The process of untrapping can be divided into 2 categories, static and dynamic. Static untrapping occurs when adiabatic particle drifts put the particle in a location where one of the adiabatic invariants breaks down. The drift loss cone of Roederer 1970 is such an example. Dynamic untrapping occurs when a time-variable system destroys one of the adiabatic invariants, pitch-angle scattering into the loss cone is an example. We consider both in detail below:

a) Static

Our mapping of particle trajectories in a 1996 Tsyganenko magnetic field shows that the radial limit of stable trapping shrinks with energy. Defining this radial limit as the cusp ``L-shell'', the distance of the ``cusp equator'' (defined in the text as the tangency of the field line with the curves of constant |B|-magnitude) from the center of the cusp (defined as the minimum |B| point near the magnetopause) we can show that the ``hole'' in the center of the cusp, where particles are untrapped due to the extreme curvature of the field line passing near the center of the cusp, expands with energy.
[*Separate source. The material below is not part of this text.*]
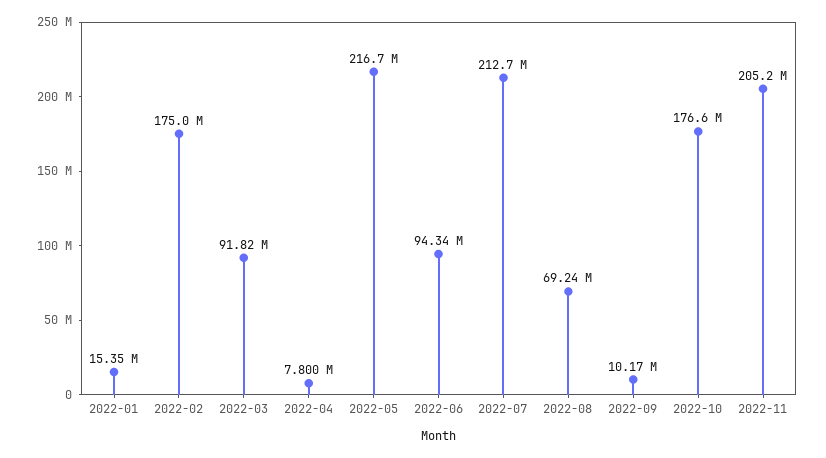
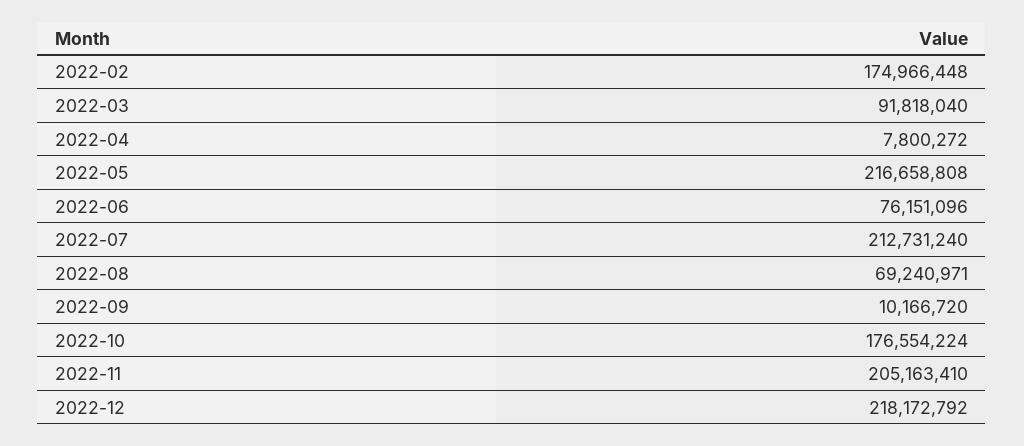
2022-01: 15350000 -> none
2022-06: 94340000 -> 76151096
2022-12: none -> 218172792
Simultaneously the largest cusp L-shell decreases with energy, so that the annulus of trapped cusp L-shells shrinks in area with increasing energy, eventually shrinking to zero area at around 5 MeV. The reason for this is obvious, as the gyromotion of the particles becomes comparable to the cusp size, it no longer is trapped by the cusp gradients.

I have generated several gigabytes of trajectory files (which were used to make figure 2.) and from which I have obtained this result. It was gratifying to see that limit of E>5 MeV untrapping corresponds very well with the 2 MeV cutoff visible in the data. However the presentation of these results appears to be too lengthy for the space available in this GRL manuscript. If I can beg the referee to accept it on faith, I will elaborate in much greater detail in a second publication.

b) Dynamic

Invoking pitch-angle scattering as an untrapping mechanism is always possible, particularly in the cusp with its large broadband electromagnetic noise spectrum. This is particularly valid because a particle with a 60 degree pitchangle in the cusp will have a much more trapped ~90 degree pitchangle in the tail, owing to the large increase in magnetic field seen between the cusp and the drift-orbit connected location in the tail. That is, the cusp-loss cone is the dipole-trap, not the dipole-loss cone. However we prefer to discuss the dynamic untrapping of the mirror-point magnetic field. That is, the effect of weakening the magnetic field strength near the nose of the magnetosphere. The first mechanism would produce a steady drizzle of energetic particles into the quasi-trapping regions near the nose of the magnetosphere. The second mechanism would produce a veritable flood.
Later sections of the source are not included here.